Brak komfortu przechodzenia przez to badanie ma też swój skutek w samych jego rezultatach. Przypomnę, że zadaniem kolonoskopii jest nie tylko zidentyfikowanie choroby na wczesnym etapie, ale również usunięcie zmian, które w czasie mogą zmienić się w chorobę nowotworową. Lekarz przeprowadzający badanie działający pod presją bólu pacjenta wykonuje je mimowolnie szybciej niż gdyby wykonywał je w sytuacji znieczulenia. Może to mieć swoje konsekwencje w ogólnej skuteczności tego badania, przede wszystkim w liczbie usuniętych zmian.
Rak jelita grubego to jeden z tych nowotworów, którego rozwojowi najłatwiej jest zapobiec!

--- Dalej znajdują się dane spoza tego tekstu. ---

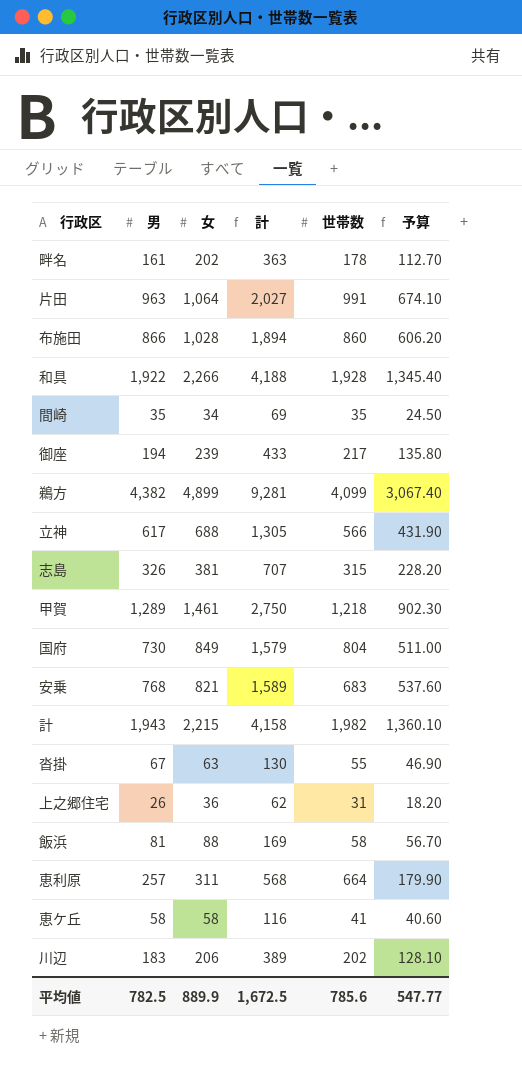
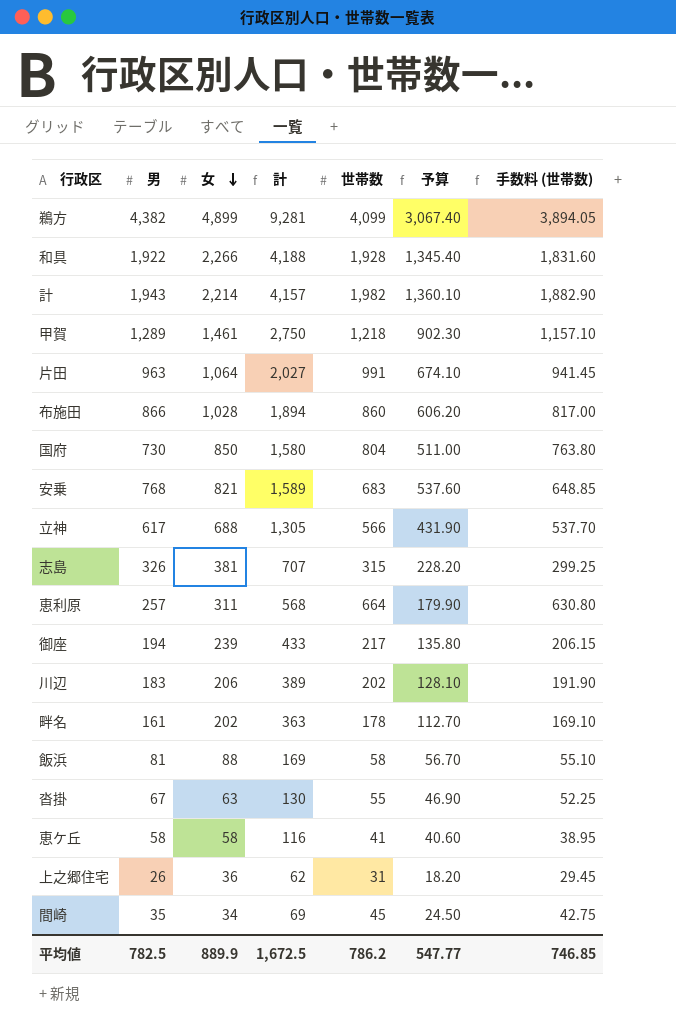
row order: none -> 女 descending
column 手数料 (世帯数) | formula: none -> [世帯数] * 0.95
計 | 女: 2,215 -> 2,214
計 | 計: 4,158 -> 4,157
国府 | 女: 849 -> 850
国府 | 計: 1,579 -> 1,580
間崎 | 世帯数: 35 -> 45
平均値 | 世帯数: 785.6 -> 786.2

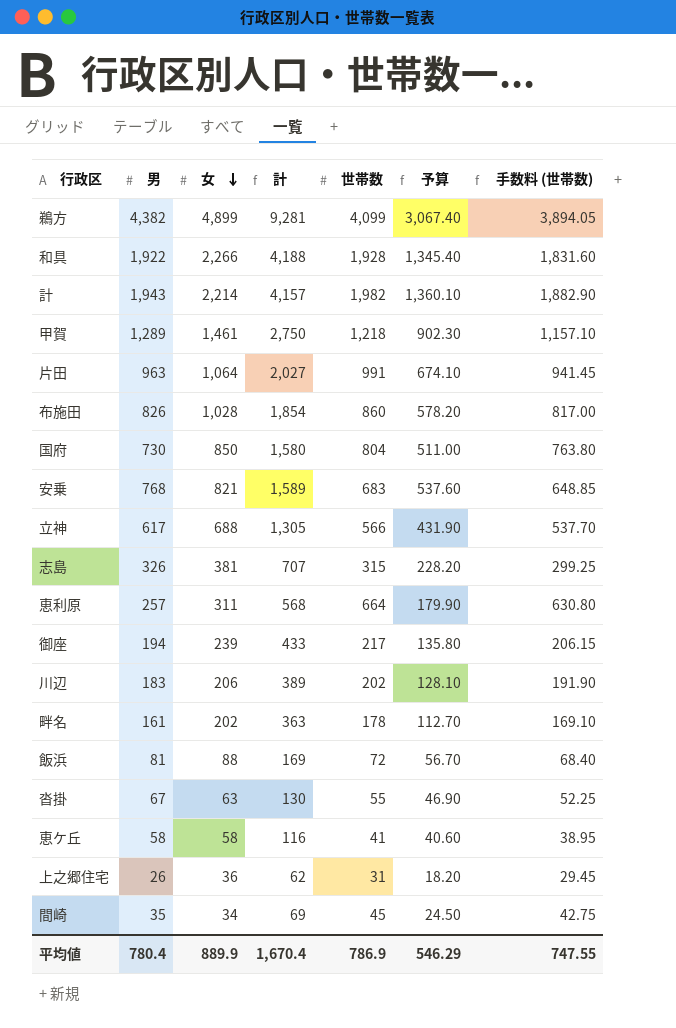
布施田 | 男: 866 -> 826
布施田 | 計: 1,894 -> 1,854
布施田 | 予算: 606.20 -> 578.20
飯浜 | 世帯数: 58 -> 72
飯浜 | 手数料 (世帯数): 55.10 -> 68.40
平均値 | 男: 782.5 -> 780.4
平均値 | 計: 1,672.5 -> 1,670.4
平均値 | 世帯数: 786.2 -> 786.9
平均値 | 予算: 547.77 -> 546.29
平均値 | 手数料 (世帯数): 746.85 -> 747.55

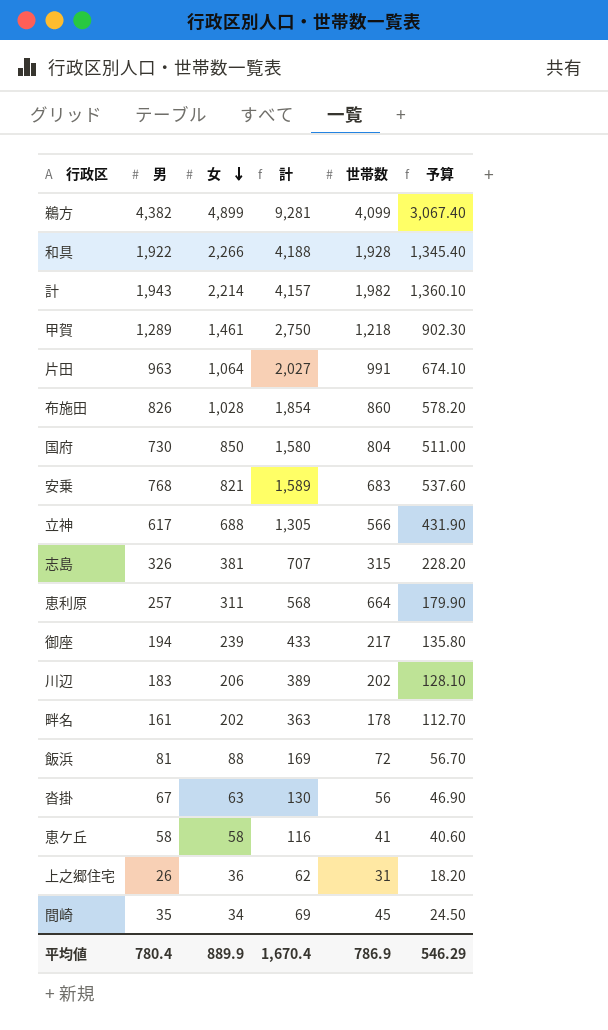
column 手数料 (世帯数) | formula: [世帯数] * 0.95 -> none
沓掛 | 世帯数: 55 -> 56

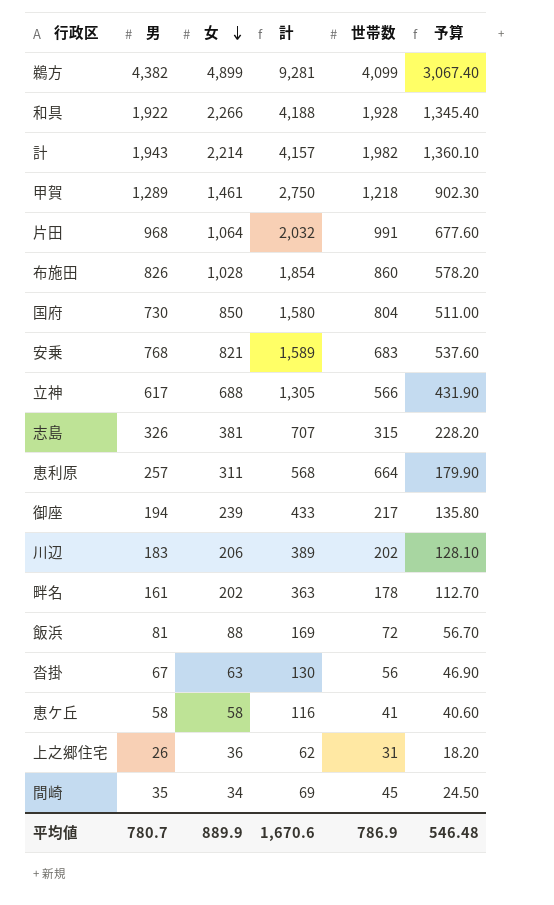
片田 | 男: 963 -> 968
片田 | 計: 2,027 -> 2,032
片田 | 予算: 674.10 -> 677.60
平均値 | 男: 780.4 -> 780.7
平均値 | 計: 1,670.4 -> 1,670.6
平均値 | 予算: 546.29 -> 546.48

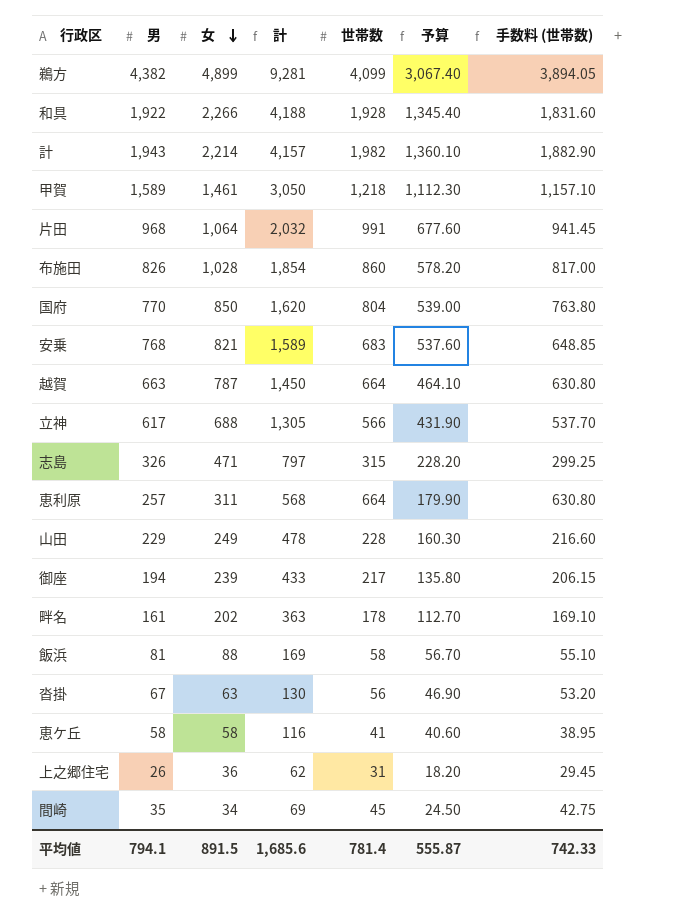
column 手数料 (世帯数) | formula: none -> [世帯数] * 0.95
row 川辺: 183 | 206 | 389 | 202 | 128.10 -> none
甲賀 | 男: 1,289 -> 1,589
甲賀 | 計: 2,750 -> 3,050
甲賀 | 予算: 902.30 -> 1,112.30
国府 | 男: 730 -> 770
国府 | 計: 1,580 -> 1,620
国府 | 予算: 511.00 -> 539.00
row 越賀: none -> 663 | 787 | 1,450 | 664 | 464.10 | 630.80
志島 | 女: 381 -> 471
志島 | 計: 707 -> 797
row 山田: none -> 229 | 249 | 478 | 228 | 160.30 | 216.60
飯浜 | 世帯数: 72 -> 58
平均値 | 男: 780.7 -> 794.1
平均値 | 女: 889.9 -> 891.5
平均値 | 計: 1,670.6 -> 1,685.6
平均値 | 世帯数: 786.9 -> 781.4
平均値 | 予算: 546.48 -> 555.87

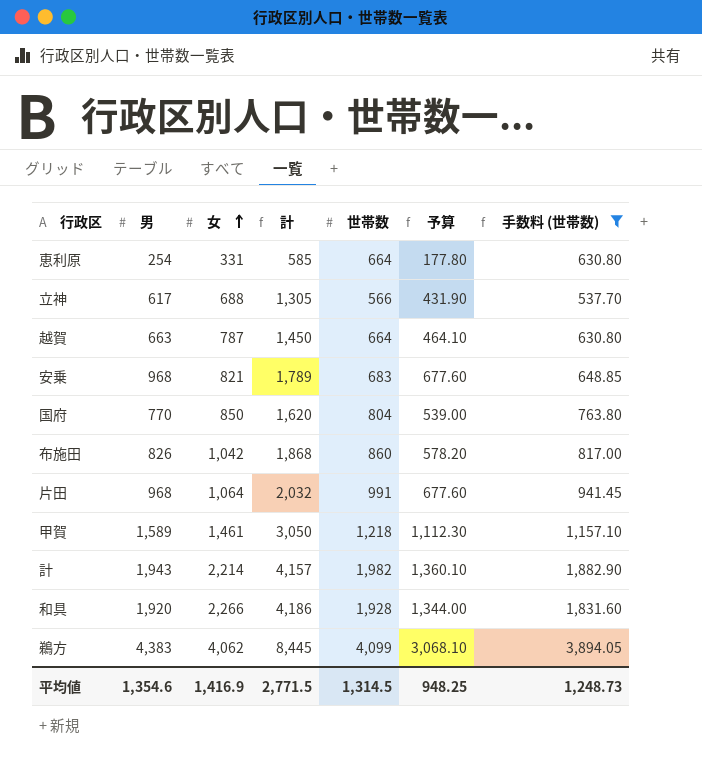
filter: none -> 手数料 (世帯数) >= 537.70
row order: 女 descending -> 女 ascending
恵利原 | 男: 257 -> 254
恵利原 | 女: 311 -> 331
恵利原 | 計: 568 -> 585
恵利原 | 予算: 179.90 -> 177.80
安乗 | 男: 768 -> 968
安乗 | 計: 1,589 -> 1,789
安乗 | 予算: 537.60 -> 677.60
布施田 | 女: 1,028 -> 1,042
布施田 | 計: 1,854 -> 1,868
和具 | 男: 1,922 -> 1,920
和具 | 計: 4,188 -> 4,186
和具 | 予算: 1,345.40 -> 1,344.00
鵜方 | 男: 4,382 -> 4,383
鵜方 | 女: 4,899 -> 4,062
鵜方 | 計: 9,281 -> 8,445
鵜方 | 予算: 3,067.40 -> 3,068.10
平均値 | 男: 794.1 -> 1,354.6
平均値 | 女: 891.5 -> 1,416.9
平均値 | 計: 1,685.6 -> 2,771.5
平均値 | 世帯数: 781.4 -> 1,314.5
平均値 | 予算: 555.87 -> 948.25
平均値 | 手数料 (世帯数): 742.33 -> 1,248.73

Na koniec muszę podkreślić, że Rak jelita grubego to jeden z tych nowotworów, którego rozwojowi najłatwiej jest zapobiec. Wystarczy regularne, w cyklu 10 letnim wykonywanie badania kolonoskopijne. To najlepsze, najwięcej zmieniające badanie profilaktyczne jelita grubego. W Polsce uruchomiono właśnie, powszechny program badań kolonoskopowych dla osób, które przekroczyły 50 r. życia. Na badanie można zapisać się bez skierowania i jest ono wykonywane na życzenie ze znieczuleniem. Mam jednak obawę, że ciągle niewiele osób o tym słyszało i zbyt mało osób z tej możliwości skorzysta. Bez odpowiedniej akcji propagandowej, w której wzięłyby udział znane postaci z życia publicznego pozytywny skutek tego projekty może być bardzo ograniczony.